After reading each line of the entries, give the number of lines that contain "Para" and nothing else.

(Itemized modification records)

□ □ □

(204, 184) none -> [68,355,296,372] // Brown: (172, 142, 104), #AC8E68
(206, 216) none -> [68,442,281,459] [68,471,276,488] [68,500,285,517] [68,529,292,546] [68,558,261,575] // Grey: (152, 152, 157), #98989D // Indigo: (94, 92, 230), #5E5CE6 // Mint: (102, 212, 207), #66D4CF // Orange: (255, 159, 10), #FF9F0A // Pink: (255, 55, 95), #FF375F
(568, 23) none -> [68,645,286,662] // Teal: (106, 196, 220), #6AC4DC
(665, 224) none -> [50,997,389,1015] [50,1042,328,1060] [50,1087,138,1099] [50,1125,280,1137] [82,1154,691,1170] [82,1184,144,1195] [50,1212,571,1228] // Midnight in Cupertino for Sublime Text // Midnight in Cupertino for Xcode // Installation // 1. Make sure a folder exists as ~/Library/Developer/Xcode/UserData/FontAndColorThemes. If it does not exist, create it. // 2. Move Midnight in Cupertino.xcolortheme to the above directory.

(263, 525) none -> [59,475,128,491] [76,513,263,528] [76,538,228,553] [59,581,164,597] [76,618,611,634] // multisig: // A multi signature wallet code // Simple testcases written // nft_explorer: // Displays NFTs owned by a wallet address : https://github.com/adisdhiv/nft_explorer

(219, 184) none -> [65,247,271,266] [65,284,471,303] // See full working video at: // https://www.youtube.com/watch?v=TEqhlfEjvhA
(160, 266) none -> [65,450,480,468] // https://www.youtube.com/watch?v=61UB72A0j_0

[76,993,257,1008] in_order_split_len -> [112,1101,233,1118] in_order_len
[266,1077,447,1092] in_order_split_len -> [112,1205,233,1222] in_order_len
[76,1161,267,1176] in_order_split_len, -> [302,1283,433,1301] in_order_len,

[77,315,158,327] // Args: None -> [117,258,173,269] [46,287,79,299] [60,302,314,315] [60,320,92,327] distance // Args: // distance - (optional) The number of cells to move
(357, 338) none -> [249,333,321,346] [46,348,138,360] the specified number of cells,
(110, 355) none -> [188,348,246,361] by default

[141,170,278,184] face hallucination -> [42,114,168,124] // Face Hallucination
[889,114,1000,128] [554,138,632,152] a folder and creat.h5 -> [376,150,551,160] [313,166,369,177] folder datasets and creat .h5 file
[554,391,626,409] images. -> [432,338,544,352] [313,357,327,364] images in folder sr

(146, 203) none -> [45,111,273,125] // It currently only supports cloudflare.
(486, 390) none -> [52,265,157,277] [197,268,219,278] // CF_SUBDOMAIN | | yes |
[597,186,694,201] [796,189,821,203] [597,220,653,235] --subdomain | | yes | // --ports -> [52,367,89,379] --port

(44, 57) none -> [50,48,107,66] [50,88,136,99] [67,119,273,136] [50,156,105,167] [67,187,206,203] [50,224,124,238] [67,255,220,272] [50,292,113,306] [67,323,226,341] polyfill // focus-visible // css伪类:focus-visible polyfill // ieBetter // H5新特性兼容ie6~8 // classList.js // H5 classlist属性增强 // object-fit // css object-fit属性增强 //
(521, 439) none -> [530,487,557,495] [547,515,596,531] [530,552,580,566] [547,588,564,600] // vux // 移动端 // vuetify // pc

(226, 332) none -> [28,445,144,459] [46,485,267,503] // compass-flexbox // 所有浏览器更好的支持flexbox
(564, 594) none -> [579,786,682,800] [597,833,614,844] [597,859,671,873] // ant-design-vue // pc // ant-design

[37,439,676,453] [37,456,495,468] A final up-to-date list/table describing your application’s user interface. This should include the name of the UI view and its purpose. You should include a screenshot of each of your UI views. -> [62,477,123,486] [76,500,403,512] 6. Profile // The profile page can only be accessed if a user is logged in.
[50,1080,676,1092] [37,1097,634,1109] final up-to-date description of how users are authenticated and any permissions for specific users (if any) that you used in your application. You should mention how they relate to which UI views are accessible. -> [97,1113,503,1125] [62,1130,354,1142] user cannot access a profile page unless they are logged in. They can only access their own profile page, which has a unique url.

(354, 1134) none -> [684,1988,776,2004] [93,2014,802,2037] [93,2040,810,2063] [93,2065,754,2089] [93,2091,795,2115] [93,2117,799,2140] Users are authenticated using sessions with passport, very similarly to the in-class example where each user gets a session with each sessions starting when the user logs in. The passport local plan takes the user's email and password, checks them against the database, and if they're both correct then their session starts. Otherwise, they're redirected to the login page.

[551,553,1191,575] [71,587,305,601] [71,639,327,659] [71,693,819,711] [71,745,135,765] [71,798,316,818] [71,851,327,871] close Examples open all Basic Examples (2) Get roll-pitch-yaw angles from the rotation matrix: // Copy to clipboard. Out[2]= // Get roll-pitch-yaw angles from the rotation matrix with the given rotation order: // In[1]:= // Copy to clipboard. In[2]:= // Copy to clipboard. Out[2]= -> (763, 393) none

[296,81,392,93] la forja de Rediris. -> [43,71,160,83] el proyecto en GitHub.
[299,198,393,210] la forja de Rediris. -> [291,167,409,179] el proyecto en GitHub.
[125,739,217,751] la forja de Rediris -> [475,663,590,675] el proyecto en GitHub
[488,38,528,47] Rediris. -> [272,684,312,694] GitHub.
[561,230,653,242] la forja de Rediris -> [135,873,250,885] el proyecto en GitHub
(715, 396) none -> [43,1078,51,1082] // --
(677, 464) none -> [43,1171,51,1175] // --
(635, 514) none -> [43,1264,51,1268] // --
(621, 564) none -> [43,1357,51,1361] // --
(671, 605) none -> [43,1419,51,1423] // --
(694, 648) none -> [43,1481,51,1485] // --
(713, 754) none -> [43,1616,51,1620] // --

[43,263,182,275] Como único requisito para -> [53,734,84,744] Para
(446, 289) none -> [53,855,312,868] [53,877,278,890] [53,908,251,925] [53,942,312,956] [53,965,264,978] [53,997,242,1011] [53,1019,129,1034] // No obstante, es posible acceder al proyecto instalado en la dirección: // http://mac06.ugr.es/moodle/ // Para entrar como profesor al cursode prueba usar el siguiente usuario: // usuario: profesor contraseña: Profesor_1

□ □ □

> [RESULT OF THE EXERCISE]: 2